= Beginning of Section =

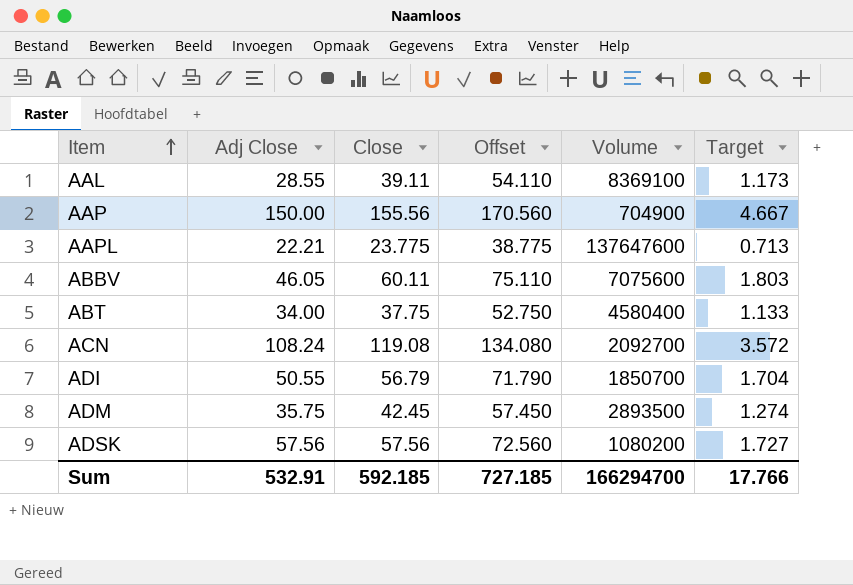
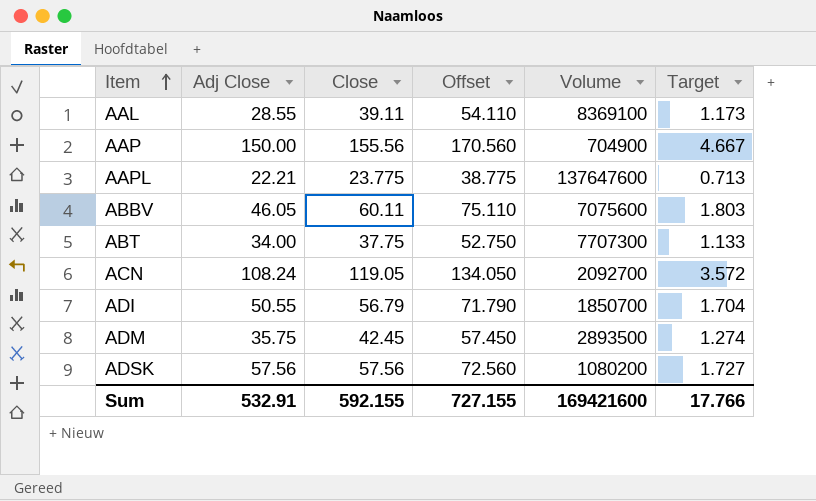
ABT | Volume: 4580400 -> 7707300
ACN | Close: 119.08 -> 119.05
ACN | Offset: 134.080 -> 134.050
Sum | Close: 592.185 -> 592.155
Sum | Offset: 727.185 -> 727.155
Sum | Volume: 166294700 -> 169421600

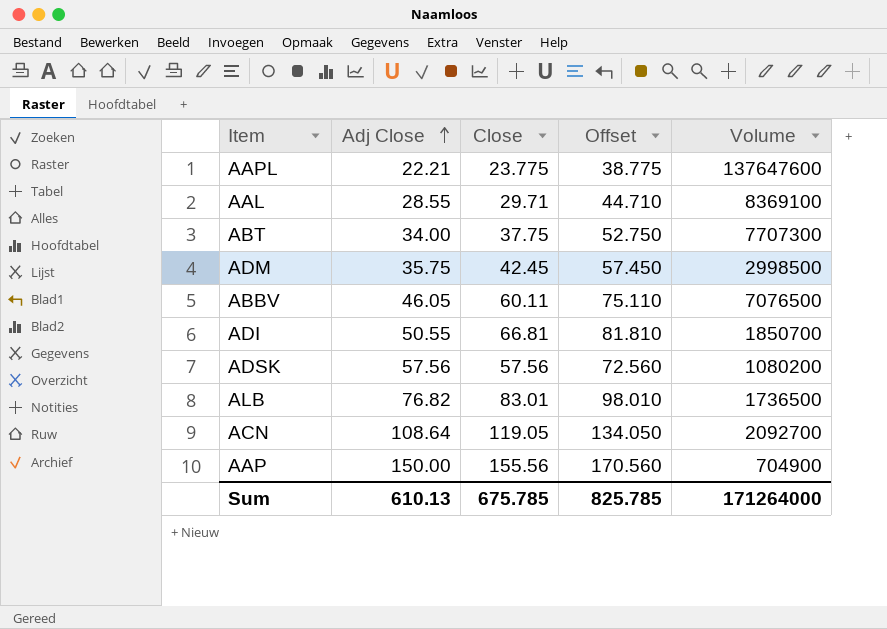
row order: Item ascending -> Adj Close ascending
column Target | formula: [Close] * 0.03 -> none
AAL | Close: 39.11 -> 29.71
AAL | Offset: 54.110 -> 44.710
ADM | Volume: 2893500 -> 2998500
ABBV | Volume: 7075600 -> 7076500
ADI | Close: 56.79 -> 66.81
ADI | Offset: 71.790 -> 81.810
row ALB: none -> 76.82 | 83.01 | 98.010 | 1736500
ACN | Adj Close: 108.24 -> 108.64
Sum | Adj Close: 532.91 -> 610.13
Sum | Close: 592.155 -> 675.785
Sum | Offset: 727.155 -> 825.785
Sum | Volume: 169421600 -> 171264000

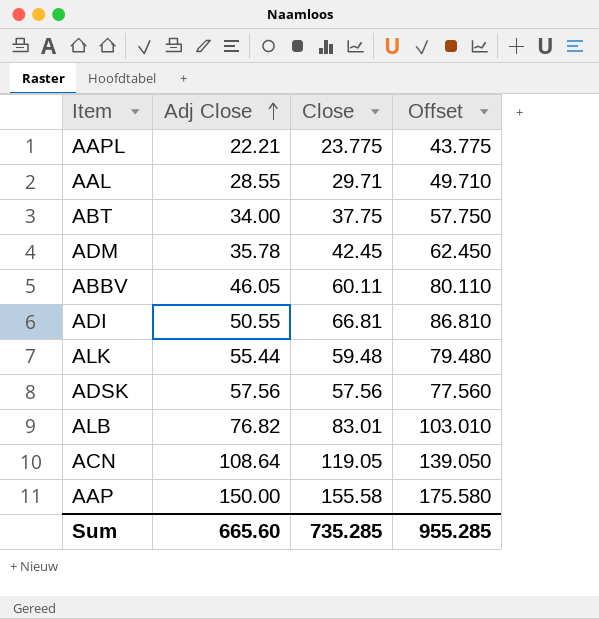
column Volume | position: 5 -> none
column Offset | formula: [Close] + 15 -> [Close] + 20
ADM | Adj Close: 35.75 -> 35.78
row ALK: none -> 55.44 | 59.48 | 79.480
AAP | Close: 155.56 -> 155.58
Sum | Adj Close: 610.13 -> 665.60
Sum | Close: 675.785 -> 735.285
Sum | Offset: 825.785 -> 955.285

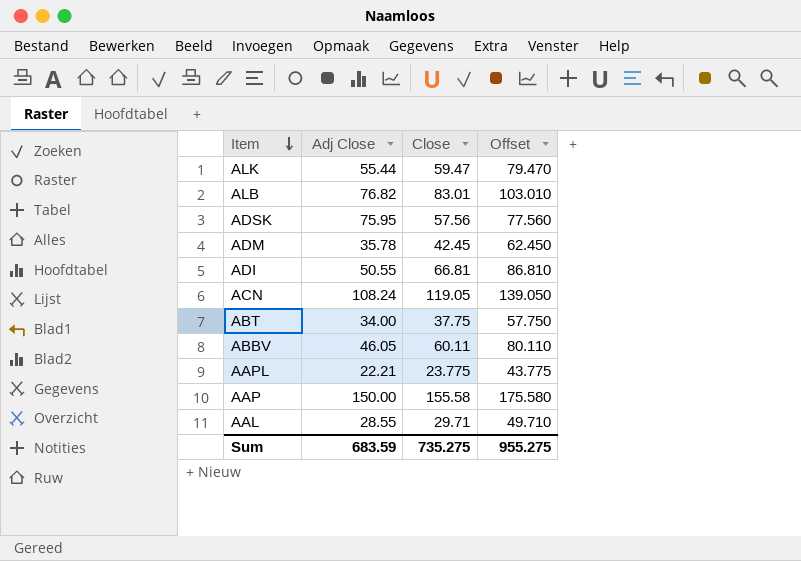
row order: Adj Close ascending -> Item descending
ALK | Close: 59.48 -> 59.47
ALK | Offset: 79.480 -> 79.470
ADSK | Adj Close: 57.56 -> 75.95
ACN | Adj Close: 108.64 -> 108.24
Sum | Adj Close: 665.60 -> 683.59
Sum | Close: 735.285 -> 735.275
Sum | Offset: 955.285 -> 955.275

= End of Section =

• [TASK PROMPT]:
When repeating the material above, keep every line exact and drop all pictures.

• [YOUR RESPONSE]:
ABT | Volume: 4580400 -> 7707300
ACN | Close: 119.08 -> 119.05
ACN | Offset: 134.080 -> 134.050
Sum | Close: 592.185 -> 592.155
Sum | Offset: 727.185 -> 727.155
Sum | Volume: 166294700 -> 169421600

row order: Item ascending -> Adj Close ascending
column Target | formula: [Close] * 0.03 -> none
AAL | Close: 39.11 -> 29.71
AAL | Offset: 54.110 -> 44.710
ADM | Volume: 2893500 -> 2998500
ABBV | Volume: 7075600 -> 7076500
ADI | Close: 56.79 -> 66.81
ADI | Offset: 71.790 -> 81.810
row ALB: none -> 76.82 | 83.01 | 98.010 | 1736500
ACN | Adj Close: 108.24 -> 108.64
Sum | Adj Close: 532.91 -> 610.13
Sum | Close: 592.155 -> 675.785
Sum | Offset: 727.155 -> 825.785
Sum | Volume: 169421600 -> 171264000

column Volume | position: 5 -> none
column Offset | formula: [Close] + 15 -> [Close] + 20
ADM | Adj Close: 35.75 -> 35.78
row ALK: none -> 55.44 | 59.48 | 79.480
AAP | Close: 155.56 -> 155.58
Sum | Adj Close: 610.13 -> 665.60
Sum | Close: 675.785 -> 735.285
Sum | Offset: 825.785 -> 955.285

row order: Adj Close ascending -> Item descending
ALK | Close: 59.48 -> 59.47
ALK | Offset: 79.480 -> 79.470
ADSK | Adj Close: 57.56 -> 75.95
ACN | Adj Close: 108.64 -> 108.24
Sum | Adj Close: 665.60 -> 683.59
Sum | Close: 735.285 -> 735.275
Sum | Offset: 955.285 -> 955.275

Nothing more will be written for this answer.